**Task goal:**
How many lines in the records below contain the word "input"? Answer with the number alone.

**Task data:**

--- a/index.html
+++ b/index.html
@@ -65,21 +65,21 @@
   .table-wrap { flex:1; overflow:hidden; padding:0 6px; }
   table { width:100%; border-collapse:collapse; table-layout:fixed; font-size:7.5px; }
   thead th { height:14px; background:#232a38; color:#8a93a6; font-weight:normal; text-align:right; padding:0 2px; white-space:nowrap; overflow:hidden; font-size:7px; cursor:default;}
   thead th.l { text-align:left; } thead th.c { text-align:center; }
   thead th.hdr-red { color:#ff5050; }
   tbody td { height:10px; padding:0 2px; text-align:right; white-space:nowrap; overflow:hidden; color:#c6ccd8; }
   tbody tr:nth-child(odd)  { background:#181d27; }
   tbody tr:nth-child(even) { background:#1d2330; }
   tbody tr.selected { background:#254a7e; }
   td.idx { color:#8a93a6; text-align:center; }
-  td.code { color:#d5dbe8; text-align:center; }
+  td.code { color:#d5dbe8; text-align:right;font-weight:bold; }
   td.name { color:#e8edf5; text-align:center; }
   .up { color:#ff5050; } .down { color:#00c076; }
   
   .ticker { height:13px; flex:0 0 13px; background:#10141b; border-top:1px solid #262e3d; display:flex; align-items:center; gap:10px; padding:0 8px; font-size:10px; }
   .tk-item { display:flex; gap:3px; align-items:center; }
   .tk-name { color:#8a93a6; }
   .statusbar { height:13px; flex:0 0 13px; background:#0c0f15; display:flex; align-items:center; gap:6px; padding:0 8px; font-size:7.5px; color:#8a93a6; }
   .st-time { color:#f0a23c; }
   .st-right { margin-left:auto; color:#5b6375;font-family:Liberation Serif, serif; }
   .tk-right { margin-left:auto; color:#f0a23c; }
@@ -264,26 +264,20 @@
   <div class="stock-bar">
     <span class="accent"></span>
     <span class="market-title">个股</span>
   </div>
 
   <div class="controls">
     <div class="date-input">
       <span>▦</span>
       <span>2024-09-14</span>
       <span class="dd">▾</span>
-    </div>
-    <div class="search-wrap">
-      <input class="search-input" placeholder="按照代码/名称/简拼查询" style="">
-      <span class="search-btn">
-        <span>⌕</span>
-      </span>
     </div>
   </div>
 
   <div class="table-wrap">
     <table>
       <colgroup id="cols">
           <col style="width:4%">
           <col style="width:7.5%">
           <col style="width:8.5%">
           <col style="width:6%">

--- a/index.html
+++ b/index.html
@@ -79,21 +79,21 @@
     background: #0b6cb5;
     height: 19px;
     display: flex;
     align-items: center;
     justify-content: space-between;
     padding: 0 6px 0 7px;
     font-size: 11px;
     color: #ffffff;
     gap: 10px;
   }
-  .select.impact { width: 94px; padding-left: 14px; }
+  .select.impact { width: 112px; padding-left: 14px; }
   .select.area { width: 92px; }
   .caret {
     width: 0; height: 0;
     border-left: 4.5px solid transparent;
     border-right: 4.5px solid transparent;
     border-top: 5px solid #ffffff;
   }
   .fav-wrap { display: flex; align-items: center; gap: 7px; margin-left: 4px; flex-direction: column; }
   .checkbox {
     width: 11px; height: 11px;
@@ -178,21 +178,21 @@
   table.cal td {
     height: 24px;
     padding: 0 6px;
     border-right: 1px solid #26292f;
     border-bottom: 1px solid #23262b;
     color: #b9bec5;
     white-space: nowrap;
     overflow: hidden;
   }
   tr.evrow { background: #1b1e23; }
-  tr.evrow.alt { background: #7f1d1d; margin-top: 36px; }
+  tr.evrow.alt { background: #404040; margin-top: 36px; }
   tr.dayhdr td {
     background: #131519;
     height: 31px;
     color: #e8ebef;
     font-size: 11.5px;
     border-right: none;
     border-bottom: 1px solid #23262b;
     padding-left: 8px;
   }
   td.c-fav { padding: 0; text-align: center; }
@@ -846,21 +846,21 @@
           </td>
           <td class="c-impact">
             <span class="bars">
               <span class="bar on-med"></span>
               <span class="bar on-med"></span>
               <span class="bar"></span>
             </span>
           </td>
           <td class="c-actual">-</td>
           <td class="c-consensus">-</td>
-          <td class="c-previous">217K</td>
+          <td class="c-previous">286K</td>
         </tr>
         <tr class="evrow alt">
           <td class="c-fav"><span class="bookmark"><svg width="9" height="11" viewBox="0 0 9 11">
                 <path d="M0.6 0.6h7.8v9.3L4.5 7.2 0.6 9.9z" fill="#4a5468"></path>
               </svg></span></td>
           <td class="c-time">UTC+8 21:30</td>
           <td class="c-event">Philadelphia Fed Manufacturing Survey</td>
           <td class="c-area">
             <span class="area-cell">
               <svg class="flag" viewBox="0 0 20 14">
---
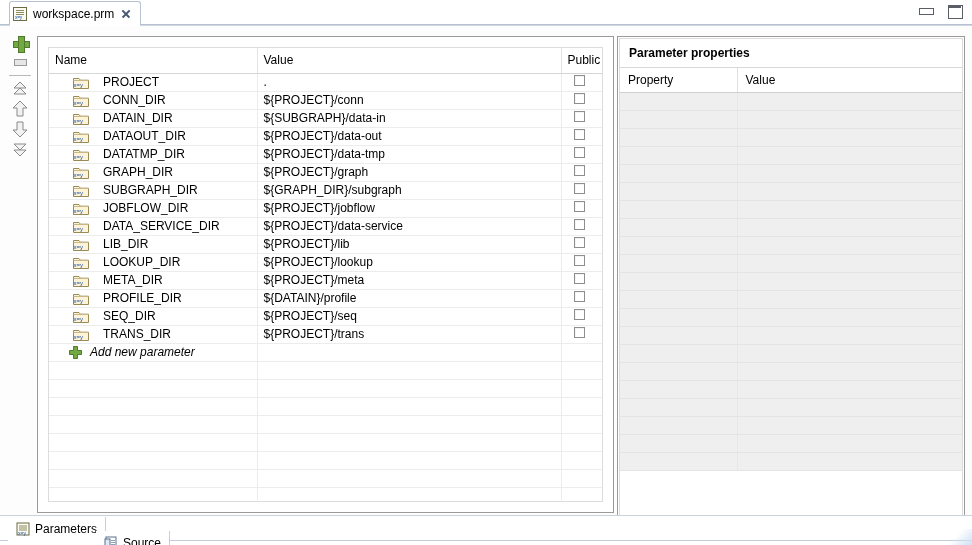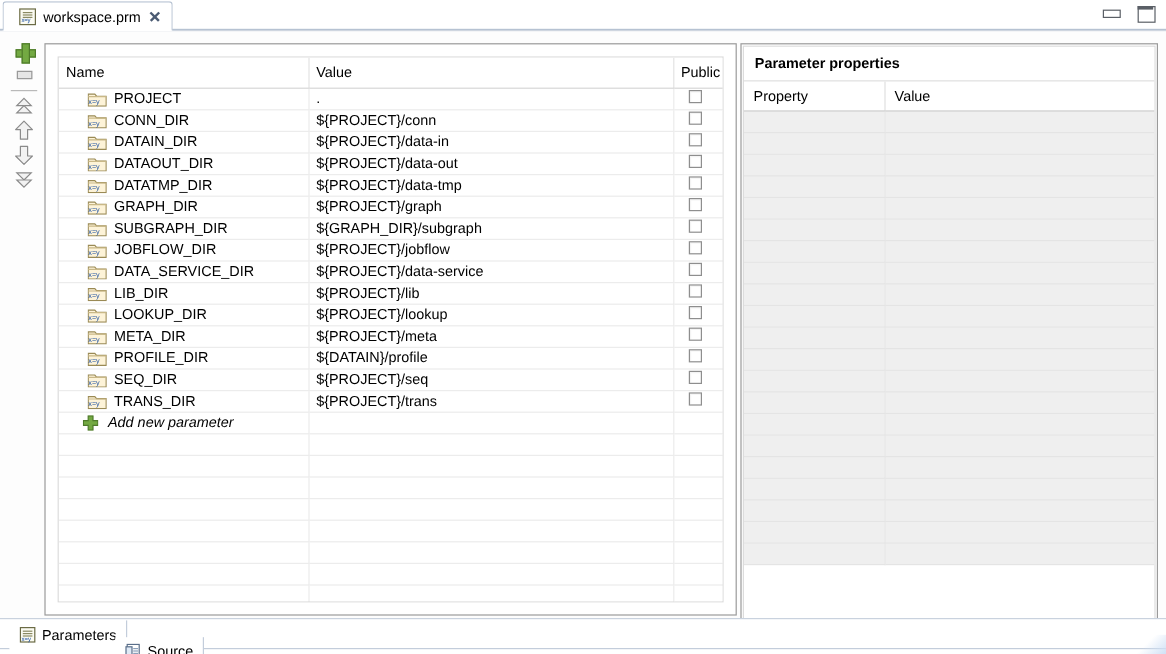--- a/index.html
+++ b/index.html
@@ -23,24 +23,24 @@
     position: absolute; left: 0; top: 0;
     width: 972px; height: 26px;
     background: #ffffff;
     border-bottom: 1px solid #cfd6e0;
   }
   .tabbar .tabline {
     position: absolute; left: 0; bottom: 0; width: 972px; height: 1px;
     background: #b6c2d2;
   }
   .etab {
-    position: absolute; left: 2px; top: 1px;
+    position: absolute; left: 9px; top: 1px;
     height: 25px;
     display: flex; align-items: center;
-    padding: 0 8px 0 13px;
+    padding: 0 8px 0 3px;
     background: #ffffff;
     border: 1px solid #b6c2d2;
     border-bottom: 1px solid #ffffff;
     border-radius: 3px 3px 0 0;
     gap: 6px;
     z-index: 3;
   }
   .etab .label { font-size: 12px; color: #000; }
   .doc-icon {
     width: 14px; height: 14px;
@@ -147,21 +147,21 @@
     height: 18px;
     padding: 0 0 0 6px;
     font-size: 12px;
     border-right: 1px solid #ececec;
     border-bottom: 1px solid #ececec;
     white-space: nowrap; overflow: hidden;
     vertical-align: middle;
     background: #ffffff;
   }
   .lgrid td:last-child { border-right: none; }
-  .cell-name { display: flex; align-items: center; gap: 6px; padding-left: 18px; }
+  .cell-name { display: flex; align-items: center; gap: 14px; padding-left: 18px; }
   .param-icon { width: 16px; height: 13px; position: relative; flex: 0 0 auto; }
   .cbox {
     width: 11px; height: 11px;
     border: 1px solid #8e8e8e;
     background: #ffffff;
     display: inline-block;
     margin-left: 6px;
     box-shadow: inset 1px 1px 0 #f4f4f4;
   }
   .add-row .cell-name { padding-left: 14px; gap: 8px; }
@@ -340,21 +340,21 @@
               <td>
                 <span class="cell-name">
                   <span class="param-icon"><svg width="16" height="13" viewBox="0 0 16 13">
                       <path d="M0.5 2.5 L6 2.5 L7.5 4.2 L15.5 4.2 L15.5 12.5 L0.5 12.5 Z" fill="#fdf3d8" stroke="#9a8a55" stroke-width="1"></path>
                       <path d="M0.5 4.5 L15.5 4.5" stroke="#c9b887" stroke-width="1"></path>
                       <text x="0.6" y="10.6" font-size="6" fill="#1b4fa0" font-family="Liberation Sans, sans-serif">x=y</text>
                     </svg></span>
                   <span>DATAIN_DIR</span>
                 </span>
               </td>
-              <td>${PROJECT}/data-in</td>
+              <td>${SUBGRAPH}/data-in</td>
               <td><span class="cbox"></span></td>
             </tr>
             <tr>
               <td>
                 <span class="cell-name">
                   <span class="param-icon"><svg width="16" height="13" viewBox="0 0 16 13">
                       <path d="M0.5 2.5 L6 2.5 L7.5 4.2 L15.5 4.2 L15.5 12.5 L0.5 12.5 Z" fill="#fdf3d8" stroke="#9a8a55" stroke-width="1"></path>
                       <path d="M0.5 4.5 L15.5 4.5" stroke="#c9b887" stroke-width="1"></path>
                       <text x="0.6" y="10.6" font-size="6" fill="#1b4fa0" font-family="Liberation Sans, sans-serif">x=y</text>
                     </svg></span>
* * *
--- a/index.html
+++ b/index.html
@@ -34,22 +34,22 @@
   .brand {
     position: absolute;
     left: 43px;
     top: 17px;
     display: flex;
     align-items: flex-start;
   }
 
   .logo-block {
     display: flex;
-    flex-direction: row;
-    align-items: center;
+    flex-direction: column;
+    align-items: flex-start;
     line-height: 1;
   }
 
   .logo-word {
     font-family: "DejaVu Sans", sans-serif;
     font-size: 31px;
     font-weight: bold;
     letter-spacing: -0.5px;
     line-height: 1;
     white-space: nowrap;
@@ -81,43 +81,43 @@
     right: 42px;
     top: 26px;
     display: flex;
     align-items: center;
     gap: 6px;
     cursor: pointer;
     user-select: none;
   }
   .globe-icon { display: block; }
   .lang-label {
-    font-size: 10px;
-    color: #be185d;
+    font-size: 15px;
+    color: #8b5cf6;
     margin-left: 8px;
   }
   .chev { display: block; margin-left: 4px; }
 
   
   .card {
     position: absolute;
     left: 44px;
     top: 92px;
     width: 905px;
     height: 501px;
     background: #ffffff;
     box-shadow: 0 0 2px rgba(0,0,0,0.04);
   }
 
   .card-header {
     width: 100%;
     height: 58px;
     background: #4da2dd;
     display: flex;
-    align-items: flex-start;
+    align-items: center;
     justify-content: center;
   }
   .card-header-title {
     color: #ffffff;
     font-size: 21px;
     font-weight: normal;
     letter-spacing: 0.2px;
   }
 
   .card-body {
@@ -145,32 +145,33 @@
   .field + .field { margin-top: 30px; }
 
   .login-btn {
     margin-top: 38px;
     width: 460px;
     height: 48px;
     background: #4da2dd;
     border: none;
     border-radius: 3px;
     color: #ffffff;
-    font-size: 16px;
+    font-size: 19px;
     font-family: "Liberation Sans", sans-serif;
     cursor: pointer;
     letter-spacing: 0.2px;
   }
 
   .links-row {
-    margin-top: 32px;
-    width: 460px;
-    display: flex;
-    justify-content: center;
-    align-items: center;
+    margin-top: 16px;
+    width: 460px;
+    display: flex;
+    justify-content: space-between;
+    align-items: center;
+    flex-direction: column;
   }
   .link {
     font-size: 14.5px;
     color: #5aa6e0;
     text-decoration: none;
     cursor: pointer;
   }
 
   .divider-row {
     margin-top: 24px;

**Written solution:**
2